Matmaus / LnkParse3

Windows Shortcut file (LNK) parser
MIT License
63 stars 13 forks source link

support decoding of Darwin blocks #13

Closed japm48 closed 3 years ago

japm48 commented 3 years ago

Some MSI-generated shortcuts are shown in the explorer properties window with the location greyed out.

Example: example.zip

image

Apparently, those are called "Advertised shortcuts" and the actual link location has to do with the field DarwinDataUnicode in the DARWIN block. This has a format GUID(product code), string(component id), GUID(feature name) where the GUIDs are Base85 encoded.

I would like to request if possible for the automatic decoding of this.

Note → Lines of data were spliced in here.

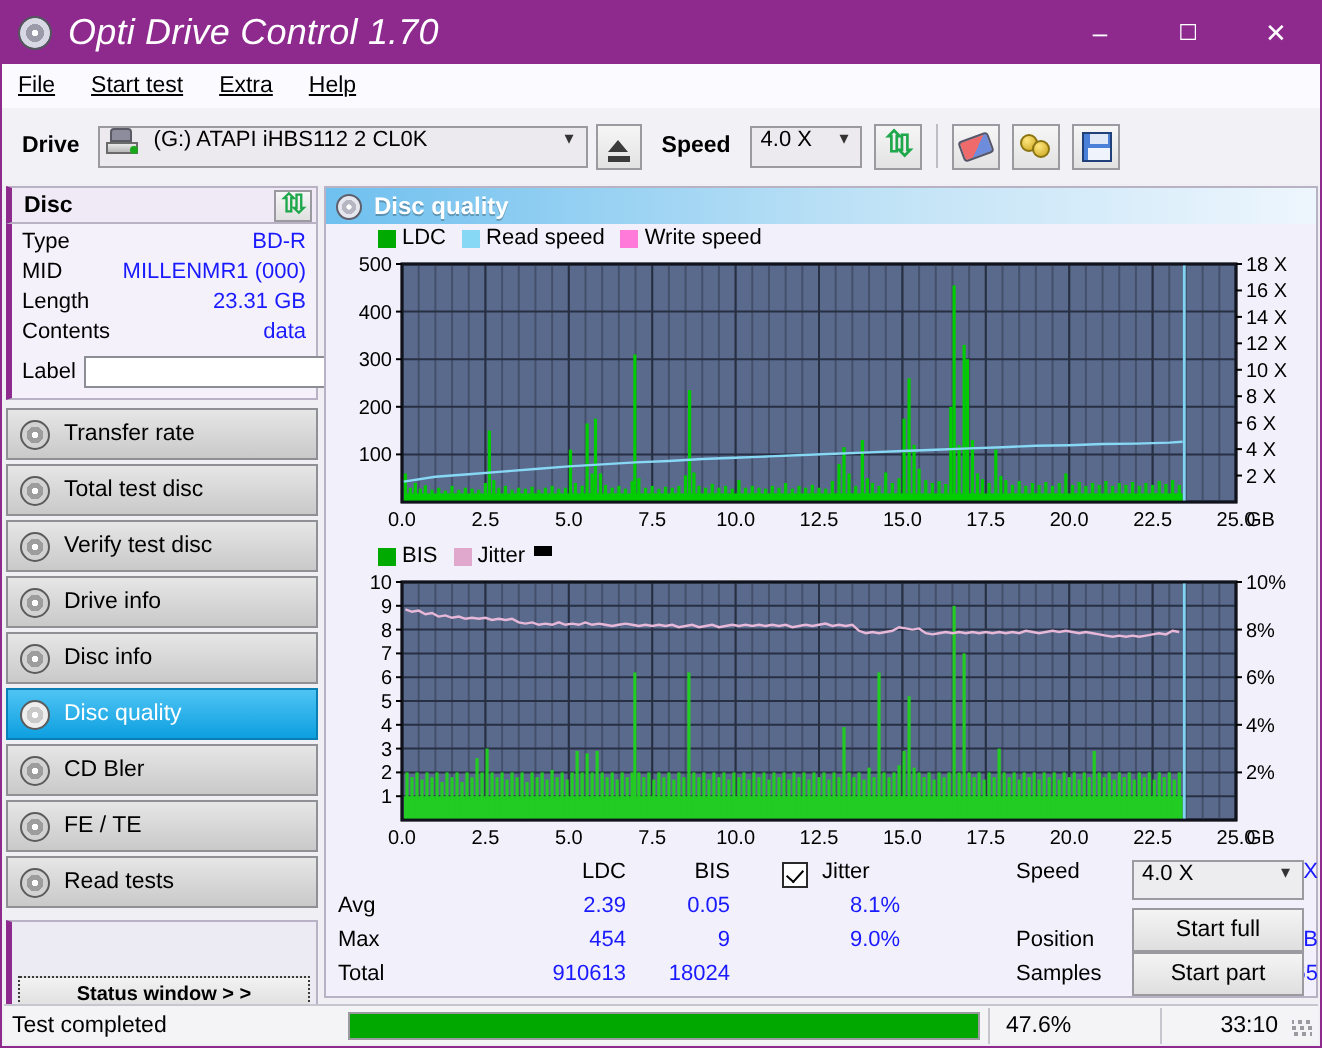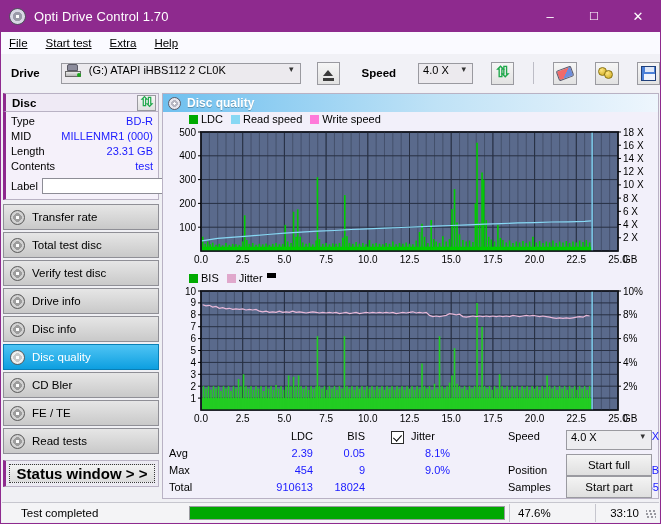--- a/index.html
+++ b/index.html
@@ -10,7 +10,7 @@
   .titlebar{position:absolute;left:0;top:0;width:659px;height:31px;background:#8e2a8e;display:flex;align-items:center;}
   .title-icon{width:18px;height:18px;margin-left:8px;margin-right:7px;position:relative;}
   .disc-glyph{width:17px;height:17px;border-radius:50%;background:radial-gradient(circle at 50% 50%,#fff 0 14%,#9a9aa8 15% 42%,#d8d8e4 43% 70%,#8a8a9a 71% 100%);border:1px solid #55555f;box-sizing:border-box;}
-  .title-text{color:#fff;font-size:13px;letter-spacing:.1px;}
+  .title-text{color:#fff;font-size:18px;letter-spacing:.1px;font-style:italic;}
   .win-btns{margin-left:auto;display:flex;height:31px;}
   .win-btn{width:44px;height:31px;display:flex;align-items:center;justify-content:center;color:#fff;font-size:13px;}
   .win-btn.sq{font-size:11px;}

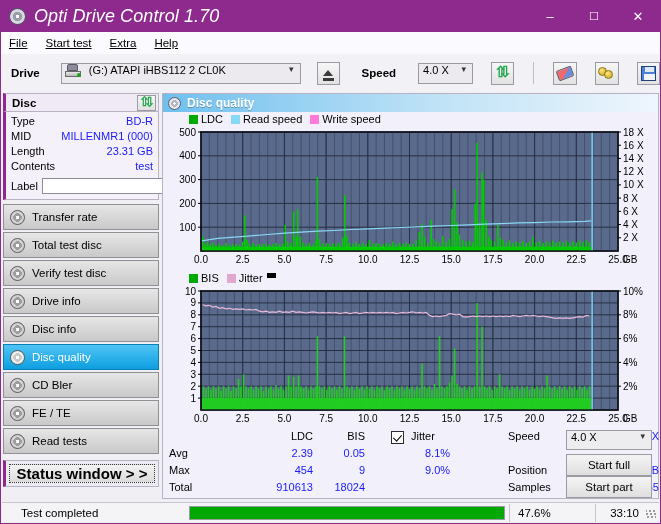--- a/index.html
+++ b/index.html
@@ -21,7 +21,7 @@
   .menu-item u{text-decoration:underline;}
 
   
-  .toolbar{position:absolute;left:0;top:53px;width:659px;height:38px;background:#f1f1f6;display:flex;align-items:center;gap:12px;}
+  .toolbar{position:absolute;left:0;top:53px;width:659px;height:38px;background:#f1f1f6;display:flex;align-items:center;}
   .tb-label{font-weight:bold;font-size:11.5px;margin-left:10px;margin-right:9px;}
   .combo{height:21px;background:#eceaee;border:1px solid #9a9aa0;display:flex;align-items:flex-start;box-sizing:border-box;font-size:11px;}
   .combo .cv{padding-left:4px;white-space:nowrap;overflow:hidden;}

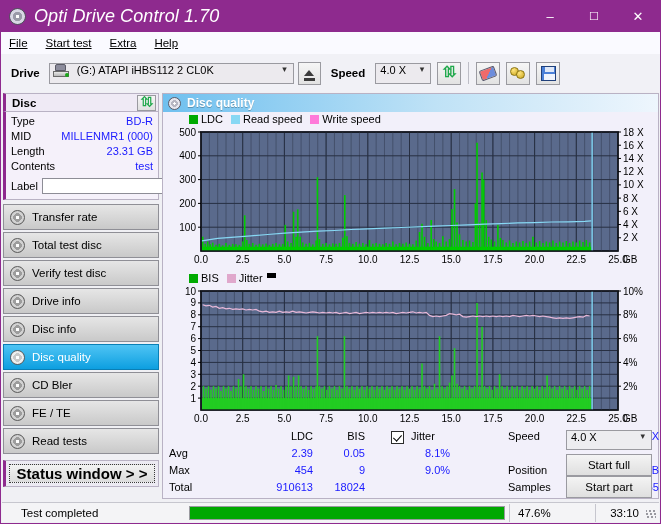--- a/index.html
+++ b/index.html
@@ -212,7 +212,7 @@
       </div>
       <div class="drow">
         <span class="k">Contents</span>
-        <span class="v">test</span>
+        <span class="v">data</span>
       </div>
       <div class="labelrow">
         <span class="k">Label</span>

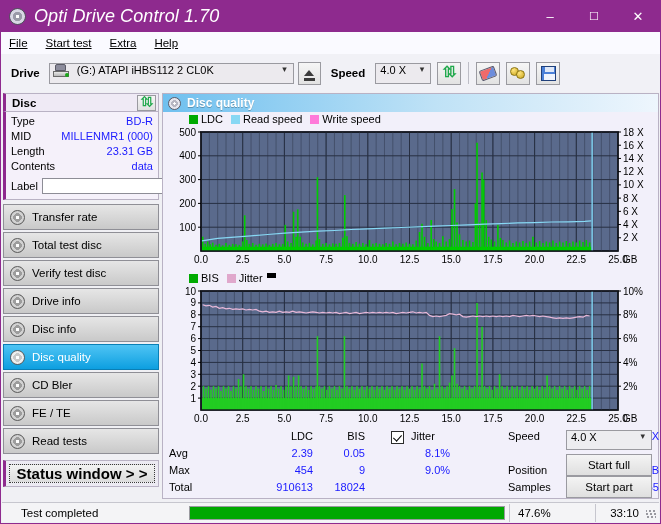--- a/index.html
+++ b/index.html
@@ -74,7 +74,7 @@
   .nlab{font-size:11.5px;color:#000;}
 
   .statuswrap{margin-top:6px;background:#eceaf2;border:1px solid #b9b2c4;border-left:3px solid #8e2a8e;padding:3px;box-sizing:border-box;}
-  .statusbtn{height:19px;background:linear-gradient(#f2f2f2,#dcdcdc);border:1px dotted #3a3a3a;display:flex;align-items:center;justify-content:center;font-size:15px;font-weight:bold;box-sizing:border-box;}
+  .statusbtn{height:19px;background:linear-gradient(#f2f2f2,#dcdcdc);border:1px dotted #3a3a3a;display:flex;align-items:center;justify-content:center;font-size:10px;font-weight:bold;box-sizing:border-box;margin-top:24px;}
 
   
   .right{position:absolute;left:161px;top:92px;width:497px;height:406px;background:#f2f0fa;border:1px solid #b9b2c4;box-sizing:border-box;}

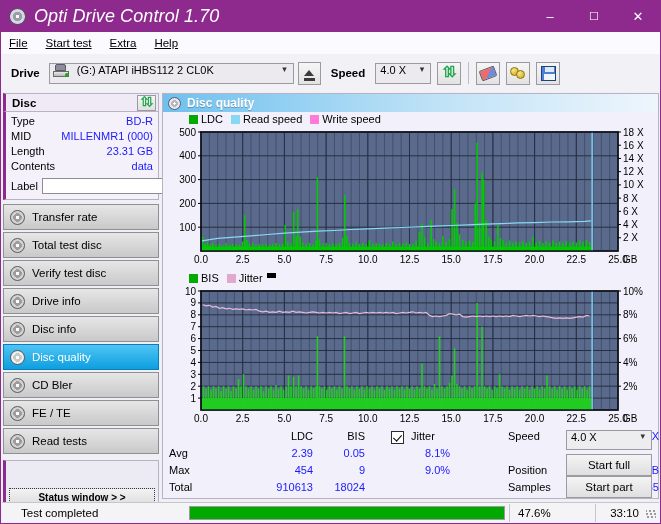--- a/index.html
+++ b/index.html
@@ -109,7 +109,7 @@
 
   
   .statusbar{position:absolute;left:1px;bottom:1px;width:657px;height:20px;background:#f4f4f6;border-top:1px solid #c6c6ce;display:flex;align-items:center;box-sizing:border-box;}
-  .sb-txt{width:168px;padding-left:19px;font-size:11.5px;}
+  .sb-txt{width:168px;padding-left:4px;font-size:11.5px;}
   .sb-prog{width:316px;height:14px;background:#fff;border:1px solid #9a9aa0;box-sizing:border-box;position:relative;}
   .sb-prog i{position:absolute;left:0;top:0;bottom:0;background:#00a800;display:block;}
   .sb-pct{width:86px;text-align:left;padding-left:8px;font-size:11.5px;border-left:1px solid #c6c6ce;margin-left:4px;height:18px;line-height:18px;box-sizing:border-box;}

More info: http://www.laurierhodes.info/?q=node/34 http://metadataconsulting.blogspot.com/2019/12/CSharp-Convert-a-GUID-to-a-Darwin-Descriptor-and-back.html https://web.archive.org/web/20080323160816/http://support.microsoft.com/kb/243630

Matmaus commented 3 years ago

Hi, thank you for a good description and all the resources you provided :+1:. I tried to implement the requested features and it seems it is working. At least product_code_id is the same as id in data.icon_location. I am not sure about the component_id, but it is probably correct as well. Can you verify it somehow? You can try to install the package from the improvement-darwin-block branch using pip install git+https://github.com/Matmaus/LnkParse3.git@improvement-darwin-block if you want to test it.

Also, can I add the sample you provided into the test dataset?

japm48 commented 3 years ago

Thanks for the quick response and implementation! And sorry for my late response.

This is a mostly unused and undocumented feature, so it took me quite some time to find info and (more or less) understand it.

The sample file is from a proprietary commercial program, so I thought it might not be a good idea to include it in the tests and instead use something else. I have been playing with Wix and MSI installers to create a simple example: you can download it here and you can use it directly (no need for attribution, etc.).

Also, I didn't find a way to generate a non-empty component_id and couldn't find anything that uses it (apparently some old MS Office version, that I'm not willing to test), so I suppose that it should be correct as it is now.

Matmaus commented 3 years ago

Thanks for a new test sample. I will use it in the test suite as well as its modified version where I replaced the value with the value from https://metadataconsulting.blogspot.com/2019/12/CSharp-Convert-a-GUID-to-a-Darwin-Descriptor-and-back.html (see commit). All new fields are parsed as shown on the page.

I have modified the implementation to be more strict. The new test sample (you provided) has not even a name, and the used terminator seems to be < instead of >. Is it valid? The current implementation will consider both feature_name and component_id empty and will warn a user UserWarning about it.

Since the current implementation can parse Darwin block as described in the provided materials, I think I can merge the PR, release a new version, and close the issue. I will solve future issues (e.g. a list of possible separators/terminators) as they will come (if they come). Do you agree?

japm48 commented 3 years ago

Oh, I didn't realize it was empty! (I thought the product code and component were the same).

I just found this: https://community.broadcom.com/symantecenterprise/viewdocument/working-with-darwin-descriptors

In summary, there is one more detail: if there is no last field it ends in < instead of using > as separator.

If I find the time, I'll add more varied examples.

Edit: also, I realized that in the last site I found, product codes and component ID are swapped. So one source has to be right and the other wrong.

Matmaus commented 3 years ago

Oh nice, this post looks pretty useful :+1: .

I have changed the implementation and now it will warn the user only if it does not follow any of the four described formats. If there should not value according to the used format, there will be no value (None).

Edit: also, I realized that in the last site I found, product codes and component ID are swapped. So one source has to be right and the other wrong.

Since all the pages you provided are consistent in this, I consider it is the right way (but good to know for the future).

If I find the time, I'll add more varied examples.

I'll be thankful if you would provide some test examples in the future.

Thank you, do you agree with finishing the issue now?

japm48 commented 3 years ago

Thank you, do you agree with finishing the issue now?

Sure! And thanks a lot! I was about to try to implement a link parser myself until I found this in PyPI.